Got the error below from Dremio executor and this executor no longer responds to any queries until restating the executor. Is there any “retry” mechanism for Executor fetching the data from a remote location? Will it help if disable the “async read” mode? Thank you very much.
Dremio cluster is deployed in Azure by arm-templates from Dremio cloud-tools.
ERROR c.d.plugins.azure.AzureStoragePlugin - Error reading HTTP response asynchronously.
java.util.concurrent.TimeoutException: null
at io.reactivex.internal.operators.single.SingleTimeout$TimeoutMainObserver.run(SingleTimeout.java:115) ~[rxjava-2.2.0.jar:na]
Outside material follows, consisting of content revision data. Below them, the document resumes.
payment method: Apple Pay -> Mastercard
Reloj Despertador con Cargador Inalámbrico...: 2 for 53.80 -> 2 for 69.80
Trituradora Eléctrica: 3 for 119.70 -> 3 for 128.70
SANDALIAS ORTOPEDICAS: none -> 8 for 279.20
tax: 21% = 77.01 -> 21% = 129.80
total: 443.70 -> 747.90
at io.reactivex.internal.schedulers.ScheduledDirectTask.call(ScheduledDirectTask.java:38) ~[rxjava-2.2.0.jar:na]
at io.reactivex.internal.schedulers.ScheduledDirectTask.call(ScheduledDirectTask.java:26) ~[rxjava-2.2.0.jar:na]
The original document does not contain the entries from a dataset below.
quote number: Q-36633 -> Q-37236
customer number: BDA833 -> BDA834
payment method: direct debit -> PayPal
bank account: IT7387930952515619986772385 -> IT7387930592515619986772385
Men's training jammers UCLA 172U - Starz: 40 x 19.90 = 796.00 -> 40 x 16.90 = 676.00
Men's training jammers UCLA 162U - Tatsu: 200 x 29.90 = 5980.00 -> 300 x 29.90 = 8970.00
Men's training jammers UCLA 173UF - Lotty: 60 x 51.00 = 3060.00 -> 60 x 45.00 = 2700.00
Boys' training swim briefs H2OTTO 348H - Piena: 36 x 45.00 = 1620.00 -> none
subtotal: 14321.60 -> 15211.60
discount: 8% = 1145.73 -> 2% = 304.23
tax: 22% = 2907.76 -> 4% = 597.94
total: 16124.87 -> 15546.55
at java.util.concurrent.FutureTask.run(FutureTask.java:266) ~[na:1.8.0_222]
at java.util.concurrent.ScheduledThreadPoolExecutor$ScheduledFutureTask.access$201(ScheduledThreadPoolExecutor.java:180) ~[na:1.8.0_222]
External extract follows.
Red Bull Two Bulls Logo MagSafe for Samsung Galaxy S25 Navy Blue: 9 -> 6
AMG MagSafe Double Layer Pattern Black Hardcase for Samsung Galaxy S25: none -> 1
at java.util.concurrent.ScheduledThreadPoolExecutor$ScheduledFutureTask.run(ScheduledThreadPoolExecutor.java:293) ~[na:1.8.0_222]
at java.util.concurrent.ThreadPoolExecutor.runWorker(ThreadPoolExecutor.java:1149) ~[na:1.8.0_222]
at java.util.concurrent.ThreadPoolExecutor$Worker.run(ThreadPoolExecutor.java:624) ~[na:1.8.0_222]
We disabled the async mode and things got much better.
However, we also use ADLS gen2 as distributed storage and I think it’s using async mode by default. I’m wondering if we can change that from async to sync while you are working on improving this functionality?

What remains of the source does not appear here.